In study, method predicted poor outcome six months after injury with high accuracy – Psychology and Psychiatry News

Blood tests done on the day of traumatic brain injury can predict which patients with severe disability are likely to die or survive, allowing doctors to make earlier decisions about potential treatment for TBI, the study finds.

Researchers from Michigan Medicine, the University of California, San Francisco and the University of Pennsylvania analyzed day-of-injury blood tests from nearly 1,700 patients with TBI. Results published in The Lancet Neurology show that higher levels of two protein biomarkers, GFAP and UCH-L1, are associated with death and serious injury.

This is the first study to examine the association between biomarker levels of these two proteins and all-cause mortality after TBI, says first author Frederick Korley, MD, Ph.D., associate professor of medicine in the emergency department at the University of Michigan Medical School .

“Early and accurate prediction of TBI outcomes will help physicians assess the severity of a brain injury and how best to advise family members on what and how to care for loved ones with brain injuries as they work toward their recovery,” he said Korley. “It will also help researchers more precisely target promising TBI therapies to the right TBI patients. »

The United States Food and Drug Administration approved the use of GFAP and UCH-L1 in 2018 to help physicians decide whether or not to order CT scans for mild traumatic brain injuries.

The researchers measured the proteins using two Abbott Laboratories devices, the i-STAT Alinity and the ARCHITECT. The results were compared to assessments conducted six months after injury using the Glasgow Outcome Scale-Extended, a system that assesses the functional status of TBI patients.

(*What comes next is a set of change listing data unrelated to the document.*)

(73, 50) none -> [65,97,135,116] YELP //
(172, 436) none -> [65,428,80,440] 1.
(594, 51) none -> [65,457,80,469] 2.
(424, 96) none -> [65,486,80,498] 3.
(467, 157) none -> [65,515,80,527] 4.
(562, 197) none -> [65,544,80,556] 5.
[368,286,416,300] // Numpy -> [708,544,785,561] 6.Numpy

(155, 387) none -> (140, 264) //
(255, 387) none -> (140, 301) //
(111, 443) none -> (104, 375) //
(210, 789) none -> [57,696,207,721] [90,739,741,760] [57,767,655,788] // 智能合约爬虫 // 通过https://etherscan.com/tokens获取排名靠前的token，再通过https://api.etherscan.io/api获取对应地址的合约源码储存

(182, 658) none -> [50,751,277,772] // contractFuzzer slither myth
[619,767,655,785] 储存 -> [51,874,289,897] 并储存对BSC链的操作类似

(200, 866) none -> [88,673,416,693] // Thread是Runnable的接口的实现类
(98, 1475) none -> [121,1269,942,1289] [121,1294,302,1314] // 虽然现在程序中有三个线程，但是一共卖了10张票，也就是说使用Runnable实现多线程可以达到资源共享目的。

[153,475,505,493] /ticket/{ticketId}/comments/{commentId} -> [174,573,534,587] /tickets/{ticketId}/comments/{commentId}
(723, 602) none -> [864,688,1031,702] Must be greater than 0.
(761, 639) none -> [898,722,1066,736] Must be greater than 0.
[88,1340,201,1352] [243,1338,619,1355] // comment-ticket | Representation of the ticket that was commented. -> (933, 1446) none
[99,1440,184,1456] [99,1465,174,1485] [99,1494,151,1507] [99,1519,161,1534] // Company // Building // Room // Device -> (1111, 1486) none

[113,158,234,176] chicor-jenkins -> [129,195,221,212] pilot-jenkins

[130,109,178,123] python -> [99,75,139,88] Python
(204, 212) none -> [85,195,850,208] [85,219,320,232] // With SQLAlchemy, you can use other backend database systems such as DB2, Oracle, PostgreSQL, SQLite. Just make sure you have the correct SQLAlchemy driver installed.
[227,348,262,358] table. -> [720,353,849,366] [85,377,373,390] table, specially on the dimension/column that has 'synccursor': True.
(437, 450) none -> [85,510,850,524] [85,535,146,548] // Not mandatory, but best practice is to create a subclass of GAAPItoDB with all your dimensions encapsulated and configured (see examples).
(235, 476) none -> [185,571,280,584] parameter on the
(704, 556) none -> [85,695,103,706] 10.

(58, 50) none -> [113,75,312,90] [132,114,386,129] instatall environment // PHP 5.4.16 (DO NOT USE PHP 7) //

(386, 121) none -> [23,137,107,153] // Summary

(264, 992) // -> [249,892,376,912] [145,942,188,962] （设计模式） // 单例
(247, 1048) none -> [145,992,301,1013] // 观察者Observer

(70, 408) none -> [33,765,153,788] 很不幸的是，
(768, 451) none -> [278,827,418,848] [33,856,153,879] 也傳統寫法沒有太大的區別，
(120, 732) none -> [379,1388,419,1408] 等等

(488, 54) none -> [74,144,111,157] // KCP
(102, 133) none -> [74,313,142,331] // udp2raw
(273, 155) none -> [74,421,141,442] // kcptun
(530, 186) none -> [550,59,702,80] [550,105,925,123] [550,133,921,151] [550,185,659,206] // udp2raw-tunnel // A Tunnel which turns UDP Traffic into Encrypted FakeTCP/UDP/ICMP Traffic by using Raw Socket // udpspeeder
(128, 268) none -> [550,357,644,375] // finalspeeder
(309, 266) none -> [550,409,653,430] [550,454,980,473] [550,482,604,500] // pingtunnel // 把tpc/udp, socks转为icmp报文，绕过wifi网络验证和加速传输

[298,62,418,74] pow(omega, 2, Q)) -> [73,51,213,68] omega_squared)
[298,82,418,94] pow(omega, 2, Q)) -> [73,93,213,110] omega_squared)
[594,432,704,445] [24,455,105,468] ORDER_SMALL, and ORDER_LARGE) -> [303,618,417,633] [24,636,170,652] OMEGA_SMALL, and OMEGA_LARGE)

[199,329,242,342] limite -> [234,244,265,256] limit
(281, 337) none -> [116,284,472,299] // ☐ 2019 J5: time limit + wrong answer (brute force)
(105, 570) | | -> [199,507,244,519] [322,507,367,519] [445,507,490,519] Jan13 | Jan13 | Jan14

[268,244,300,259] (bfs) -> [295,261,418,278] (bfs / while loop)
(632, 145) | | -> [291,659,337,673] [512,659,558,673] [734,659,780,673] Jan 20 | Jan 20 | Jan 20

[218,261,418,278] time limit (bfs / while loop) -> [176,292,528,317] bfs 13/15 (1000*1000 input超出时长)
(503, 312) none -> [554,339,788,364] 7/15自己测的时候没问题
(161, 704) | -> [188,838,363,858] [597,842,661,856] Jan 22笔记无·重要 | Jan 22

Investigators found that those with GFAP levels in the upper 20th percentile had a 23-fold increased risk of dying in the next six months compared to those with GFAP levels in the lower 20th percentile. Likewise, those with UCH-L1 levels in the upper 20th percentile had a 63-fold increased risk of death over the next 6 months compared to those with UCH-L1 levels in the lower 20th percentile.

“Modern trauma care can work well for injuries that we once thought were non-survivable,” said co-senior author Geoffrey Manley, MD, Ph.D., professor and vice chair of neurosurgery at UCSF. “These blood tests are both diagnostic and prognostic, easy to perform, safe and inexpensive. »

While the method shows promise for determining poor outcomes in moderate and severe CBT, the researchers say more needs to be done to examine its role in mild cases.

“As a next step, the TRACK-TBI team is planning a clinical trial that will examine the efficacy of promising therapeutic agents that may help patients with traumatic brain injuries recover quickly,” said Korley. “In this clinical study, these biomarkers will be used as an objective method to select the right patients to participate in this study. We will also use these biomarkers to monitor individual patient responses to these promising therapies.

Korley was previously a consultant for Abbott Laboratories. Korley and Robertson received research grants from Abbott Laboratories. Manley received research funding from a collaboration between Abbott Laboratories and the US Department of Defense. Diaz-Arrastia advised on MesoScale Discoveries, BrainBox Solutions and NovaSignal. All other authors and contributors declare no competing interests.